Can you guys point me to some basic game code for me to look at? Anything would be good, but I'm especially interesting in finding code for a very basic MUD environment.
I don't know why you need to limit yourself to one langauge, but MUD games as well as MMORPG servers and similar types of games usually have a few components such as:
1)Internal representation of world, with a public (but possibly still internal) and well-designated way of interacting with the world, as well as internal ways the mechanics of the world is updated
2)Networking subsystem which handles incoming clients, decoding/encoding sending/receiving packets. For a MMORPG this means the client actually has to handle the things like describing the world to the client (draw pretty world), while for a MUD, you don't implement packets directly, but instead take on the task of making a text-based console client as part of the server (which can be remotely accessed)

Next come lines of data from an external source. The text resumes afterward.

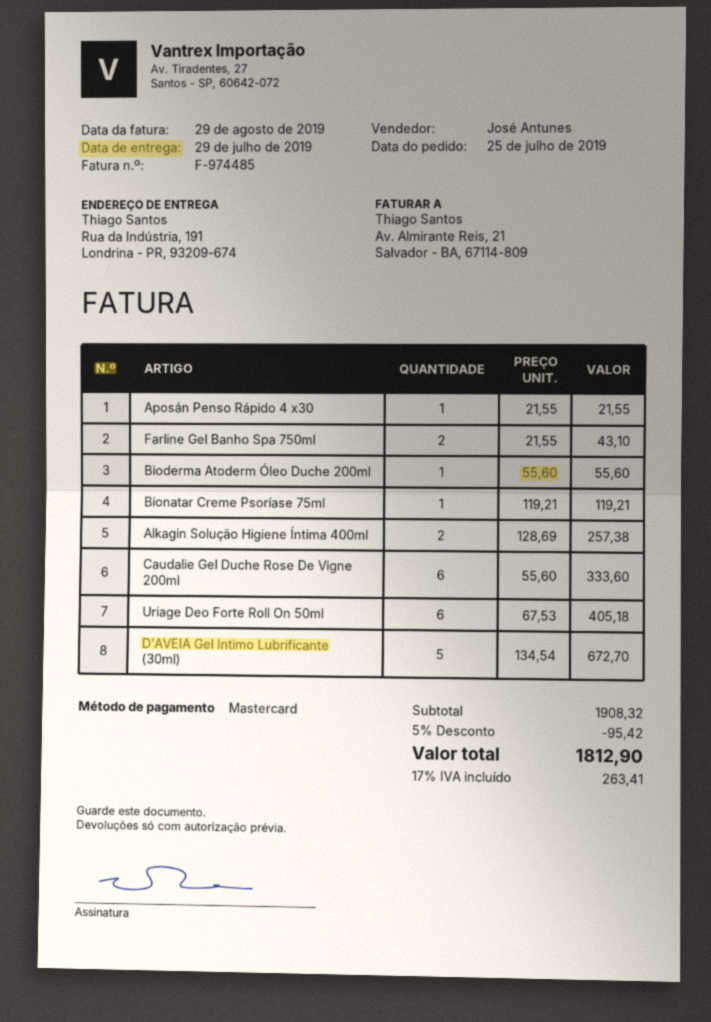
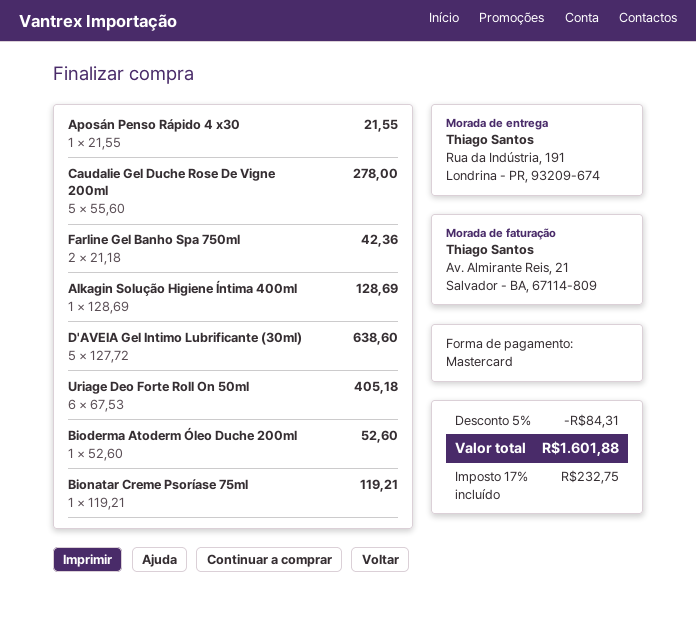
Farline Gel Banho Spa 750ml: 2 x 21.55 = 43.10 -> 2 x 21.18 = 42.36
Bioderma Atoderm Óleo Duche 200ml: 1 x 55.60 = 55.60 -> 1 x 52.60 = 52.60
Alkagin Solução Higiene Íntima 400ml: 2 x 128.69 = 257.38 -> 1 x 128.69 = 128.69
Caudalie Gel Duche Rose De Vigne 200ml: 6 x 55.60 = 333.60 -> 5 x 55.60 = 278.00
D'AVEIA Gel Intimo Lubrificante (30ml): 5 x 134.54 = 672.70 -> 5 x 127.72 = 638.60
discount: 5% = 95.42 -> 5% = 84.31
tax: 17% = 263.41 -> 17% = 232.75
total: 1812.90 -> 1601.88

3) Networking subsystem connects to the internal world in way to influence it as well as access it
4) Optional scripting subsystem which allows customization of the internal world in a variety of ways without actually changing the world's intimate details just so you could add minor details (new critter/npc/etc). Optionally alternative language for programming (more newbie friendly?).
That's the general idea, but things do get rather complicated on large projects.
From personal experience I noticed C-based projects usually end up skipping on step 4 and instead they tend to bloat up the game engine with all kinds of things that tend to belong outside the engine, C++ ones sometimes make up inadequate languages which are rather limiting (compared to the direct approach the C-based games usually take), while fancier ones like Java/C# (or other high-level languages) tend to take more ENTERPRISE approaches at separating the engine from the world descripption, usually coming with clever ways to serialize/deserialize(save/load) the world and customize it, however these projects tend to end up quite bloated in the end. Each has its advantages/disadvantages, and you should decide carefully how you plan on structuring your game. While the shape of the code that I have in mind vs the language used is usually the common outcome, if you have a strong discipline and patience, you can avoid the usual pitfalls, however this is difficult as most authors realize the problem after many years (when the game is already mature enough).
so hard to find? If you are looking for someone to knit it all together for you you are at a loss. Why not start from scratch?
If you want to create something innovative there's no way around a ingame scripting language.